Diğer bir hata da satış kapama taktiklerini yeterince kullanamamaktır diyemez miyiz? Uzadıkça uzayan, bir türlü sadede gelmeyen konular size de tanıdık gelmiyor mu? Tam da ihtiyaç duyduğumuz anda yanımızda olan bu taktikler, bana göre adeta telefon kulübesi içinden çıkan bir süper kahraman gibi bizim o müşteriden dolu dolu sipariş veya satış ile çıkmamızı sağlar. Satış ekiplerine aldırılması gereken eğitimlerin en başında ürün eğitiminden bile önce satış kapama taktikleri neden gelmiyor hep merak etmişimdir? 

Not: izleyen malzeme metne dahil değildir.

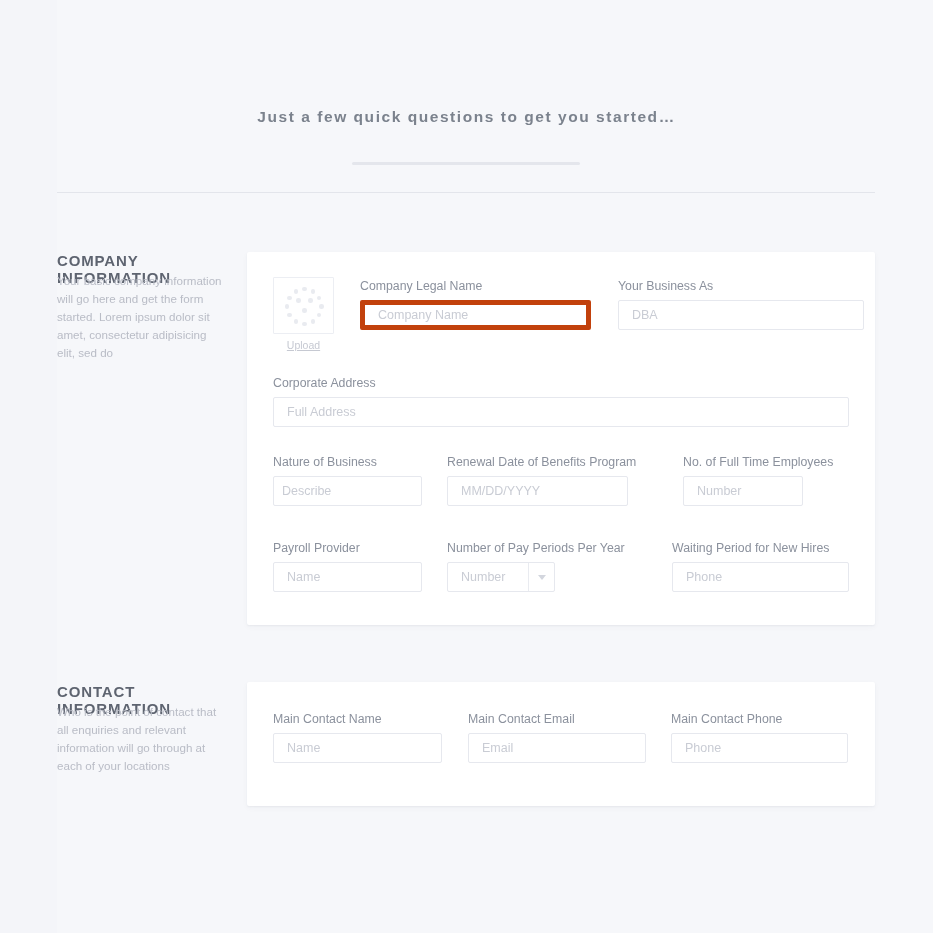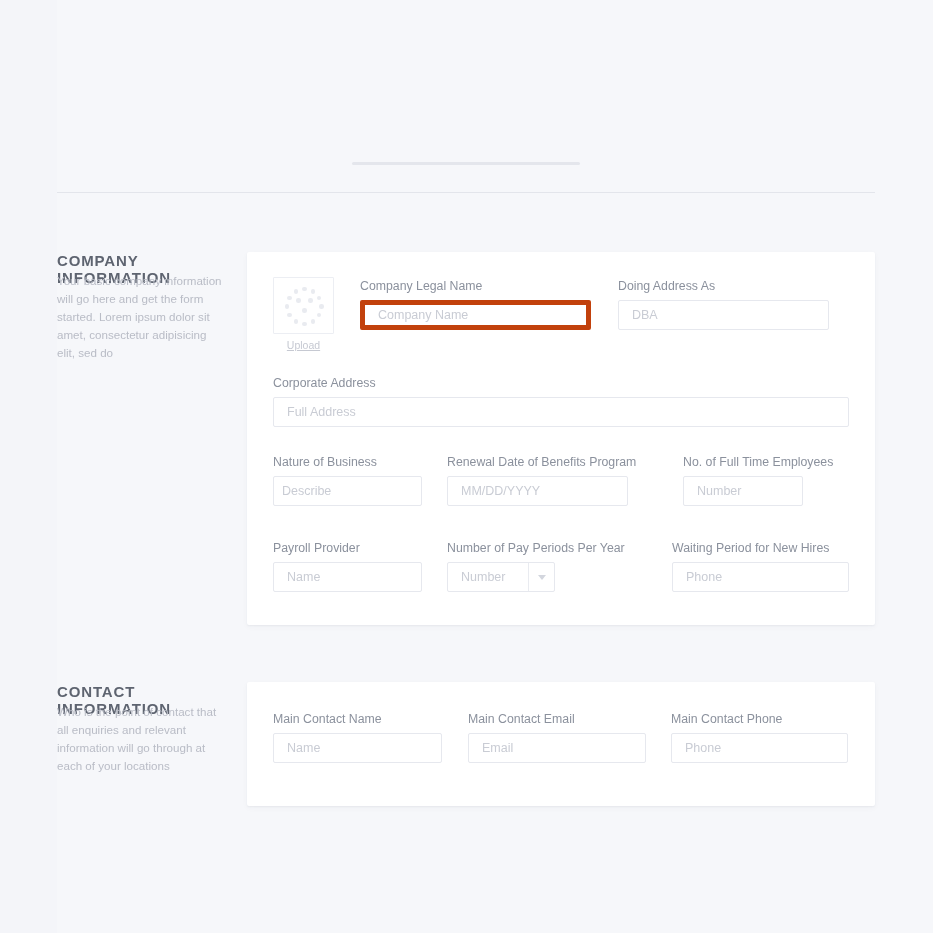"Just a few quick questions" div.hero-title { html: none -> <div>Just a few quick questions to get you started…</div> }
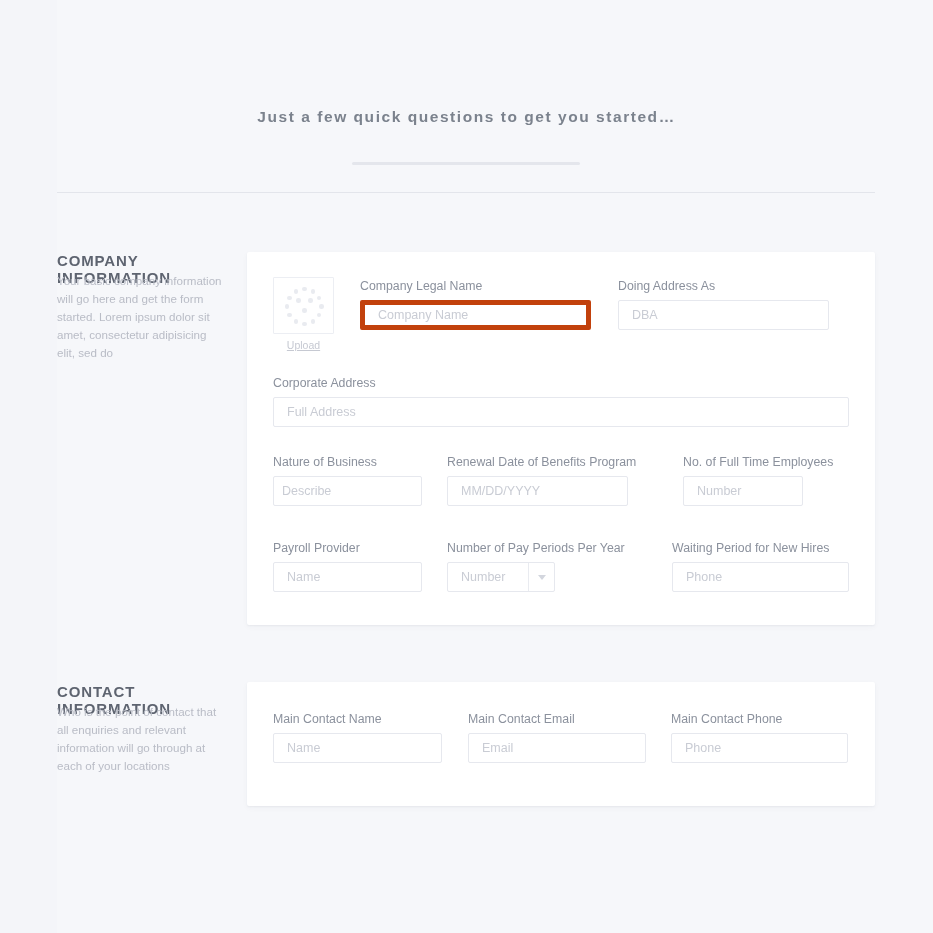"Doing Address As" div.fld-label { text: Doing Address -> Your Business }
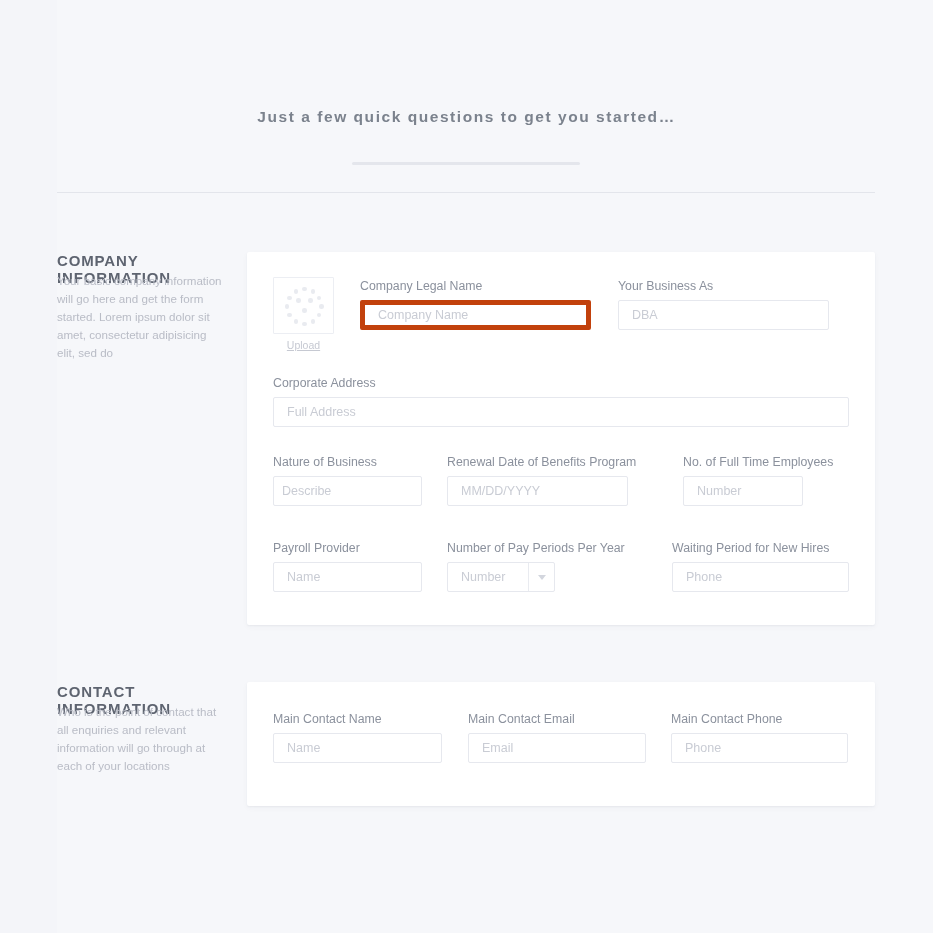"DBA" input.inp { width: 211px -> 246px }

Tabii ki sık ziyaret önemli olmasına önemli evet de diğer taraftan kaliteli ziyaret de en az sık ziyaret kadar öneme sahip değil mi?
Aksi halde müşteri ziyareti bitirir. Kapatır ama sonu satışla sonlanmayan bir bayram ziyaretinden ne farkı kalır? Yoksa senin amacın çok para kazanmak değil mi? O zaman kural net. Daha çok ve verimli ziyarettttttttttt!

3-) Müşteri ile ne kadar samimi olmalıyım?

Bazı satıcılar müşteri ile gereğinden fazla samimi oluyor. Hatta kanka olanı bile gördüm. Ya sonuç ne oluyor? Fazla samimiyetten dolayı bir türlü kapanmayan satışlar, bir sonraki ziyarette hallederiz lafları ve sadede gelmeyen toplantılar... Nasıl tanıdık mı geldi? Bir de burnundan kıl aldırmayacak kadar uzak olan soğuk nevaleler var. Onların ise hiçbir şansı kalmıyor. İşin sırrı dengeli olmakta diyelim mi ne dersiniz?

4-) Ayna ayna söyle bana: Bugün ambalajım nasıldı?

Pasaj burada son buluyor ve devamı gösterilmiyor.